If you look back over the last decade of releases from UK development studio Supermassive Games, the two that are best-known have a lot in common. Both 2015's Until Dawn and 2019's The Dark Pictures Anthology: Man of Medan are interactive horror games where players make choices about how a cast of young adults should act with the ultimate goal of keeping them alive. Sure, one is a ten-hour-long story about teens trapped in a scary cabin in the woods and the other is a five-hour-long game set on a spooky old military ship, but the studio clearly has a knack for telling horror stories through choice and rapid-fire quick-time events.

A couple of days ago, Supermassive formally revealed The Dark Pictures Anthology: Little Hope, another five-hour-long interactive horror game featuring much of the same gameplay formula. I personally loved Man of Medan and I've been eager to find out more about the ways the stand-alone stories being told in The Dark Pictures Anthology might end up linking together for those players who choose to experience the entire anthology.

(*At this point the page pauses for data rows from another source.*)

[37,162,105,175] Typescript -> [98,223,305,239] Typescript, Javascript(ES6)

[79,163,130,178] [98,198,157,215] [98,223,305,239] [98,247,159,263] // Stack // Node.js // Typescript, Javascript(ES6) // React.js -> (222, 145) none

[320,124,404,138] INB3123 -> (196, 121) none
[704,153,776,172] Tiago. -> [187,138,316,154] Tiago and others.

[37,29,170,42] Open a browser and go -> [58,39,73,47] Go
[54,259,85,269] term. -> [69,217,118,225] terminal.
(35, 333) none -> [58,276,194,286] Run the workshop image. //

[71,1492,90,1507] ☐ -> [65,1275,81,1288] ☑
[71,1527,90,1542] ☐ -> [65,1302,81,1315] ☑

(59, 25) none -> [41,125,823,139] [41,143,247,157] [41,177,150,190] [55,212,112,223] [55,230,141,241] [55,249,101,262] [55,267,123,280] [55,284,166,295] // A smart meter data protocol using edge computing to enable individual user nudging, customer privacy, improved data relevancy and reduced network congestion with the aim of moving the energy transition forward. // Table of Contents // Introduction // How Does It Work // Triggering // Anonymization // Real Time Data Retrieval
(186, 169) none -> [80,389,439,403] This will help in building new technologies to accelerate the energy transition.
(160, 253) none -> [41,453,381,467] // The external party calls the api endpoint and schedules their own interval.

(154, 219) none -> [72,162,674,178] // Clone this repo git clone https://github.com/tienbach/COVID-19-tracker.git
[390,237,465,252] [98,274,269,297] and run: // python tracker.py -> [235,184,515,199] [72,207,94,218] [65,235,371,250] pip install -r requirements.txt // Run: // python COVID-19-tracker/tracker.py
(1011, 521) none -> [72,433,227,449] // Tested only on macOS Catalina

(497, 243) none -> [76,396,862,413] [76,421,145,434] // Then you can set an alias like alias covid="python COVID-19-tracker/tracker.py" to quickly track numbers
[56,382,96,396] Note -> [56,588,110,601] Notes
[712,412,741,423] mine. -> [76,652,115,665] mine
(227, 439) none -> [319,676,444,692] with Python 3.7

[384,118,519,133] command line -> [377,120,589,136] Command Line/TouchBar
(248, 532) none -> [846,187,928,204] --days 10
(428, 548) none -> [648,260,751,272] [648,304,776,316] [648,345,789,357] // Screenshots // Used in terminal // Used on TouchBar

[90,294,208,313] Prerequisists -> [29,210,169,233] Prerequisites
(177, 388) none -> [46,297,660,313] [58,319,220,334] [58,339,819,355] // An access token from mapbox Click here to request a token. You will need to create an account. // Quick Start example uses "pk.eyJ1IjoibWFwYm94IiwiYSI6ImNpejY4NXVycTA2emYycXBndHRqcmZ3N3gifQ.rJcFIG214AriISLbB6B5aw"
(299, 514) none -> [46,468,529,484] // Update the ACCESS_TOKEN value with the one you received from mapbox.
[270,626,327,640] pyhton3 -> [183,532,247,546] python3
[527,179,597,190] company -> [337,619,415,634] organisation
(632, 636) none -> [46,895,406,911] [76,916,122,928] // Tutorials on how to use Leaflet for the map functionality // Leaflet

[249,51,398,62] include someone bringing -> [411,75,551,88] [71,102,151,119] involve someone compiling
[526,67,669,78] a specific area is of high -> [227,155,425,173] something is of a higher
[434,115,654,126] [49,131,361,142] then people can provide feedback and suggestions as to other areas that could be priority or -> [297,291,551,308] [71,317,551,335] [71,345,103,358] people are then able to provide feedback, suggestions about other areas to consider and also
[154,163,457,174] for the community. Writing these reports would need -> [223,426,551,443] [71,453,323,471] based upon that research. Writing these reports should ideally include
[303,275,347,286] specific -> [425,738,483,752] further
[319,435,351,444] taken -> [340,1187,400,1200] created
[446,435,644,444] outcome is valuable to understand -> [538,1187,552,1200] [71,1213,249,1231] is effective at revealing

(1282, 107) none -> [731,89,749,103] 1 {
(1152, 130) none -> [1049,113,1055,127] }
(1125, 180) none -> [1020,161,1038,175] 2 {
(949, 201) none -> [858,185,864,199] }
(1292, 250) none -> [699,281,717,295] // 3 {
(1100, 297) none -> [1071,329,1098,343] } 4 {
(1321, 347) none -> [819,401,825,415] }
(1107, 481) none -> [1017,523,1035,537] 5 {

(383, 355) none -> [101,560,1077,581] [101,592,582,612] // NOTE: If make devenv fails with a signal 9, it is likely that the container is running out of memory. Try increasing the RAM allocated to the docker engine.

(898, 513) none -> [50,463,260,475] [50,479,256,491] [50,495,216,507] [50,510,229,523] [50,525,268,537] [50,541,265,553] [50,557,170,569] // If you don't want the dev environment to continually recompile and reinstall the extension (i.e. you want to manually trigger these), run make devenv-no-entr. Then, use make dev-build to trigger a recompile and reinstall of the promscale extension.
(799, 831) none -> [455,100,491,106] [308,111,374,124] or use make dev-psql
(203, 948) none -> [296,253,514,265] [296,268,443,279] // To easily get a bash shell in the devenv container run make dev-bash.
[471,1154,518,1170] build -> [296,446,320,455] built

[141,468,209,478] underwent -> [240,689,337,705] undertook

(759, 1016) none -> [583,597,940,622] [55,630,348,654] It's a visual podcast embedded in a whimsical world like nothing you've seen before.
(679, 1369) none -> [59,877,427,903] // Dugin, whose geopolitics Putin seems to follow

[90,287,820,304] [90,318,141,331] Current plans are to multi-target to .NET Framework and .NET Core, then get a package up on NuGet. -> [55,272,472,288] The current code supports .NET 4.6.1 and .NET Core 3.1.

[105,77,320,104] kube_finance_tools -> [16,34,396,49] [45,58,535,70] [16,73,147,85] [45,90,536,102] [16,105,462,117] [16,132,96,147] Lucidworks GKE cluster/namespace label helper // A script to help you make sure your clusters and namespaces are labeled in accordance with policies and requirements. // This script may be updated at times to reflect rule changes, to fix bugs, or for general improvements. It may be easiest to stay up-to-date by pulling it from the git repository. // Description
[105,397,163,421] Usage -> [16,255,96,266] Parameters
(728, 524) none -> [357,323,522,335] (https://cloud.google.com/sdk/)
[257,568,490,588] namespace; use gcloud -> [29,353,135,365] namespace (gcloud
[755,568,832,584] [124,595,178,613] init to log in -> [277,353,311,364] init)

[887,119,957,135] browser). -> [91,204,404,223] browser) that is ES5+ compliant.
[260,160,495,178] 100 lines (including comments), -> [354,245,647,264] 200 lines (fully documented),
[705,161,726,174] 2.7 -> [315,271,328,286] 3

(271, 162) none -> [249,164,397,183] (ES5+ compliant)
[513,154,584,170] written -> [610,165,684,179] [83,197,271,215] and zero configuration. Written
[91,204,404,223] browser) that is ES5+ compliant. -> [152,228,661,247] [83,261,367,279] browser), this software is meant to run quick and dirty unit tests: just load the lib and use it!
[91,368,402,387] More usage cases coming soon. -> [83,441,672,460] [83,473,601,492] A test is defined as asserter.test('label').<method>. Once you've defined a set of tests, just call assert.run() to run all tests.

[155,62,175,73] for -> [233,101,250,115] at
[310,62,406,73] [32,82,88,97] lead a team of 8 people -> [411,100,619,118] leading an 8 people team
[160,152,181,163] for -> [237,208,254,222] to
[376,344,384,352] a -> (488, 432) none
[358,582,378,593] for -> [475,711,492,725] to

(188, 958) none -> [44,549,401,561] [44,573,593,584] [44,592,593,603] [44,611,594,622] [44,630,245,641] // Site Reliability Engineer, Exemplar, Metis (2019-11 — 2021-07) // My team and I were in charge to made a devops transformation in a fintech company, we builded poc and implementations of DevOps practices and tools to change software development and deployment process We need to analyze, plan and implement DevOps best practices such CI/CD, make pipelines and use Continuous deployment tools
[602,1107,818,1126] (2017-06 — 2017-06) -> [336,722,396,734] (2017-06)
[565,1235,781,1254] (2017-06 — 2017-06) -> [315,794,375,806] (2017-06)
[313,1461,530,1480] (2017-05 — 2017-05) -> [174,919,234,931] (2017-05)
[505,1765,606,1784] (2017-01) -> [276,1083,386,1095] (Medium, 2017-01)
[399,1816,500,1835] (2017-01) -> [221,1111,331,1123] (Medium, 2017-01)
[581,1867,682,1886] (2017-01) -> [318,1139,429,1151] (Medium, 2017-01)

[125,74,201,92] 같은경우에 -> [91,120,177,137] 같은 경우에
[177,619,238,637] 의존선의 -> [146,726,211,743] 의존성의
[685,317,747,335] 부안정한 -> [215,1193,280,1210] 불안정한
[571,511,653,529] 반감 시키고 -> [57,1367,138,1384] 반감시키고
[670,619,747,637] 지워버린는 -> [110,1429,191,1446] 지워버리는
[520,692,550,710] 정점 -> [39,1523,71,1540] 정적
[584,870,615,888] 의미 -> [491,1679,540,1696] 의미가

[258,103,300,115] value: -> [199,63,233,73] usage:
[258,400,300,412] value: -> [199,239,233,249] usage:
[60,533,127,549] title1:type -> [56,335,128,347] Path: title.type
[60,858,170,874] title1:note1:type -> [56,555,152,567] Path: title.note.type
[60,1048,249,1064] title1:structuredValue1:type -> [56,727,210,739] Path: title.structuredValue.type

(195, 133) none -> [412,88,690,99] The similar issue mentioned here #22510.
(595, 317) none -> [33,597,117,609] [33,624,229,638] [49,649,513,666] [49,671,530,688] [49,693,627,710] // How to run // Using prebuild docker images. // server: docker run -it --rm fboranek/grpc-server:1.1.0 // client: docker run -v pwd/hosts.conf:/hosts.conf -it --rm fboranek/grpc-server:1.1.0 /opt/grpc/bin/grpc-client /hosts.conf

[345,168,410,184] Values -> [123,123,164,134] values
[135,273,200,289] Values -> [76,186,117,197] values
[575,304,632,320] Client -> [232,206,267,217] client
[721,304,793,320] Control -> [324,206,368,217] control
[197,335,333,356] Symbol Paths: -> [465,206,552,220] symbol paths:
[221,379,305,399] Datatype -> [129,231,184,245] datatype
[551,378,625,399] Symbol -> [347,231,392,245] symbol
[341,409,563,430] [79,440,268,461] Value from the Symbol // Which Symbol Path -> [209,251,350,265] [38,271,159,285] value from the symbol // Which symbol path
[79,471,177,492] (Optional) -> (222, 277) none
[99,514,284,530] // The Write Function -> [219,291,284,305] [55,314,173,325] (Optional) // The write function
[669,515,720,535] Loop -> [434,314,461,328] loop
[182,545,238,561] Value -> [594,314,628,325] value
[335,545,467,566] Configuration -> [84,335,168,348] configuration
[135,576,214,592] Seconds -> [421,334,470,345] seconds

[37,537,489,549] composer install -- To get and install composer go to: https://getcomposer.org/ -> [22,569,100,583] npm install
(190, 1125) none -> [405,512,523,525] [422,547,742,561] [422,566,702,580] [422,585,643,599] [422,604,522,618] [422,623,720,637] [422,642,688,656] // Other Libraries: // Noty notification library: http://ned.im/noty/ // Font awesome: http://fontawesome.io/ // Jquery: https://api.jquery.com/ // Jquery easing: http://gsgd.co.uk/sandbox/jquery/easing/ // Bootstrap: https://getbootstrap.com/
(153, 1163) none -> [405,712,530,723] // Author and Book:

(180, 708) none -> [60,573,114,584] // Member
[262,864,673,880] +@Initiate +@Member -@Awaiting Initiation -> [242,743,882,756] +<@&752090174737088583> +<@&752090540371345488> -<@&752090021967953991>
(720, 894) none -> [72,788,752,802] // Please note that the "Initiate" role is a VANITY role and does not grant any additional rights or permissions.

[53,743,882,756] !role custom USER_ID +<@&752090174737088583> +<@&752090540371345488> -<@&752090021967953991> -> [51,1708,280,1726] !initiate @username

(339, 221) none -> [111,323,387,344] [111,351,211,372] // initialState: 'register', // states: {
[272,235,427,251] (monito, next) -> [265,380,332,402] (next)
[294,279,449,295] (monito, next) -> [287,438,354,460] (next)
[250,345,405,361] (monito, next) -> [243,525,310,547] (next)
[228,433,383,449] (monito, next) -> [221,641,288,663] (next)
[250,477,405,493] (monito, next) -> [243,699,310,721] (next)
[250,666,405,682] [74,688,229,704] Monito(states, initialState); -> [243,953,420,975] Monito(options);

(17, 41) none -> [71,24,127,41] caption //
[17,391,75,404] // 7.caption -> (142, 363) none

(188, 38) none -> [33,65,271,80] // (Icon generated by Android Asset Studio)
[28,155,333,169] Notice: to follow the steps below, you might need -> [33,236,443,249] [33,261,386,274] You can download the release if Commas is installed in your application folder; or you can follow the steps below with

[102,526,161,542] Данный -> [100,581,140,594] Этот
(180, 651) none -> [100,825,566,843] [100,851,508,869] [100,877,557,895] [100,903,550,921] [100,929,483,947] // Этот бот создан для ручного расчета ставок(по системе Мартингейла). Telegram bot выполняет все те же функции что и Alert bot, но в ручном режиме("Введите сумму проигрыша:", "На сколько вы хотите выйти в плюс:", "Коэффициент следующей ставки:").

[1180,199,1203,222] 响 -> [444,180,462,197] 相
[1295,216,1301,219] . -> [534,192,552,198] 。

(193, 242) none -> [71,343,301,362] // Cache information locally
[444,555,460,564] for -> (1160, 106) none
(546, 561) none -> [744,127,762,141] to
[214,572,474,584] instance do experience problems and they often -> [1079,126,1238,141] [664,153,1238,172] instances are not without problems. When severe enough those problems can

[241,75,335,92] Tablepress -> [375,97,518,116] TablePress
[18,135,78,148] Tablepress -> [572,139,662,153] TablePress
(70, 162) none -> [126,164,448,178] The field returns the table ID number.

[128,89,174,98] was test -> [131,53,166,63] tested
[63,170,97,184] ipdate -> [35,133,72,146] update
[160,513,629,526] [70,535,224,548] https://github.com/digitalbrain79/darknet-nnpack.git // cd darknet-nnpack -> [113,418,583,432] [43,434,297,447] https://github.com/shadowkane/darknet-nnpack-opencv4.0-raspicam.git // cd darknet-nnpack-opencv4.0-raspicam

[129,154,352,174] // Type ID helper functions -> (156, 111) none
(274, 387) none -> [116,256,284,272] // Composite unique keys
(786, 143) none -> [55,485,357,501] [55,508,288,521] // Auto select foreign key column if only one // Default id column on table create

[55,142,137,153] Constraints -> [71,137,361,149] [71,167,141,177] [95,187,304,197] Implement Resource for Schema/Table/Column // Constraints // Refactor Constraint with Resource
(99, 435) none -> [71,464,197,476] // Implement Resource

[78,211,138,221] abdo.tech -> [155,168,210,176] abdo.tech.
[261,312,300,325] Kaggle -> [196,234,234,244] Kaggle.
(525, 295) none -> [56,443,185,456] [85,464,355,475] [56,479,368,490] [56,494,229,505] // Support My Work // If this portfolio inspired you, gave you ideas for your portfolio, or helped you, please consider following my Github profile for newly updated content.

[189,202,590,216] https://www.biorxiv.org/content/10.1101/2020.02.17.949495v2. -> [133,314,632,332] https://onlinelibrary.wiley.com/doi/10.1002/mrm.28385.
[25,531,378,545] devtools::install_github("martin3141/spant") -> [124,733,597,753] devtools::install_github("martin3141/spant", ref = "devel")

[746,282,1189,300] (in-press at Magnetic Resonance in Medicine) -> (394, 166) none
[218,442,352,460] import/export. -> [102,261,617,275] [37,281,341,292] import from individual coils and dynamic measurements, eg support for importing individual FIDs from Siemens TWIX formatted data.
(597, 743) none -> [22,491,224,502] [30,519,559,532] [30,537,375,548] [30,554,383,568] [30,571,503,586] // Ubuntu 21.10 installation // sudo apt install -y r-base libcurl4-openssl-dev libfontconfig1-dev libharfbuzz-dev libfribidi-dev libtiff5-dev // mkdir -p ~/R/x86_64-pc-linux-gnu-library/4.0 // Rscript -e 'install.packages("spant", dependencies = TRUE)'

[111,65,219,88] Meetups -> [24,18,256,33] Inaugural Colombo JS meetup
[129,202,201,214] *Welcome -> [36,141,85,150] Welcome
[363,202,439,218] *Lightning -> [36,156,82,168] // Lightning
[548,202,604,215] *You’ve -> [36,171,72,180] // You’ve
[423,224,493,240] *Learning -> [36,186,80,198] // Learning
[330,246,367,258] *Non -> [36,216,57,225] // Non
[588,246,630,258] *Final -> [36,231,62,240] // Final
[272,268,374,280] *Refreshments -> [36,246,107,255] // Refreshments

The Dark Pictures Anthology: Little Hope takes place largely in a fictional New England town of the same name. The story follows a small group of students and their teacher on a school trip, who, in a twist that feels directly lifted from a Silent Hill game, end up in an unknown town surrounded by such dense fog that escape becomes impossible. While the core cast of characters exists in the present day, their fates are linked to an ominous past. Flashbacks show a family in the 1970s who share their faces and meet death at the hands of an Omen-esque child who orchestrates their murders, while a time travel event shows the modern-day characters coming face-to-face with people who look like them being killed as part of the 17th-century witch trials, again seemingly in connection to a young girl suspected of witchcraft.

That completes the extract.